Campo Largo supera Centrodestra
L'equilibrio tra le forze politiche del Paese è totale. Se si votasse oggi, l'attuale maggioranza di Centrodestra (composta da Fratelli d'Italia, Forza Italia, Lega e Noi Moderati) raccoglierebbe il 45,3% dei consensi.
Sul fronte opposto, il perimetro del cosiddetto Campo Largo (che unisce Partito Democratico, Movimento 5 Stelle, Alleanza Verdi-Sinistra, Italia Viva e +Europa) fa registrare un lievissimo vantaggio, attestandosi al 45,8%. Con un distacco così ridotto tra le coalizioni, la scelta della figura che dovrà guidare lo schieramento progressista diventa cruciale
Al di fuori dei due poli principali si collocano altre formazioni determinanti in caso di futuri accordi geometrici: Futuro Nazionale mantiene una quota significativa al 3,6%, mentre Azione di Carlo Calenda viene stimata al 2,7%.
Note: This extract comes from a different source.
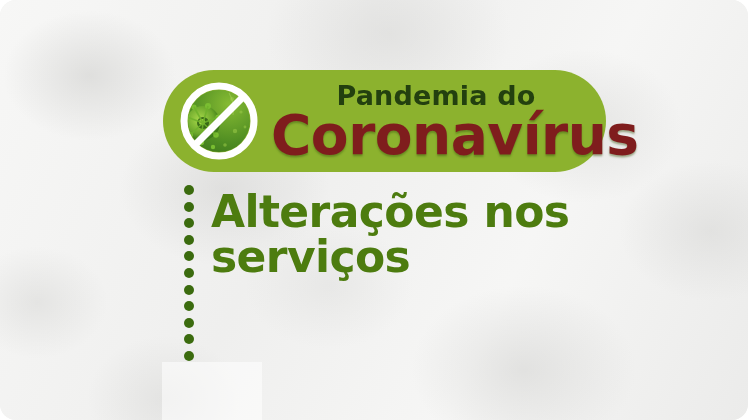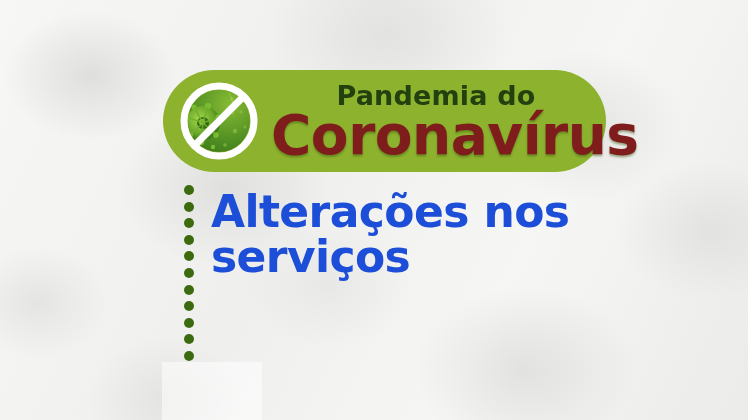"Pandemia do" #slide { border-radius: none -> 16px }
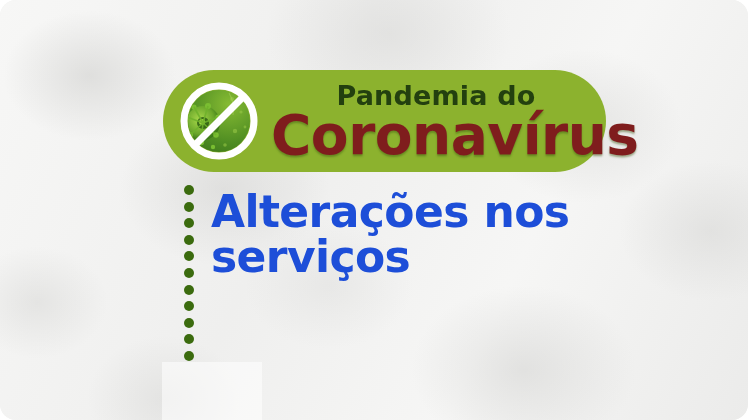"Alterações nos" .headline { color: #1d4ed8 -> #4d7c0f }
La base progressista vuole le Primarie
Con un distacco così ridotto tra le coalizioni, la scelta della figura che dovrà guidare lo schieramento progressista diventa cruciale.
Interpellati sulla necessità di organizzare delle elezioni primarie per la scelta del candidato Premier del Campo Largo, gli elettori progressisti si spaccano, mostrando però un orientamento prevalentemente favorevole: Il 53% ritiene le Primarie necessarie; il 38% le considera non necessarie. Un restante 9% invece non sa o preferisce non rispondere.
Nel caso in cui la sfida per la leadership dovesse ridursi a un duello diretto tra i leader dei due partiti principali della coalizione, la segretaria del PD Elly Schlein si troverebbe in leggero vantaggio sul presidente del M5S Giuseppe Conte.
Tra gli elettori che dichiarano di votare per i partiti del Campo Largo, Elly Schlein ottiene il 44% delle preferenze, Giuseppe Conte insegue a quota 40%.
L'area dell'indecisione ("Non sa") si attesta al 16%.
Lo scenario a tre con Silvia Salis
Le dinamiche delsondaggio cambiano se si ipotizza uno "scenario a 3" che include, oltre ai due leader nazionali, la Sindaca di Genova Silvia Salis. In questa configurazione, il voto d'area si frammenta e si assiste a un vero e proprio ribaltamento al vertice Giuseppe Conte balzerebbe in testa con il 35% delle preferenze.
Elly Schlein scivolerebbe così in seconda posizione, fermandosi al 32%. Silvia Salis raccoglie un consistente 20% di consensi, dimostrando un forte appeal sulla base elettorale. E al momento gli indecisi scendono al 13%.
Questo scenario evidenzia come la presenza di una candidatura alternativa e civica rischi di sottrarre voti preziosi soprattutto all'elettorato di riferimento del Partito Democratico, favorendo la ricompattazione del Movimento 5 Stelle attorno alla figura di Conte.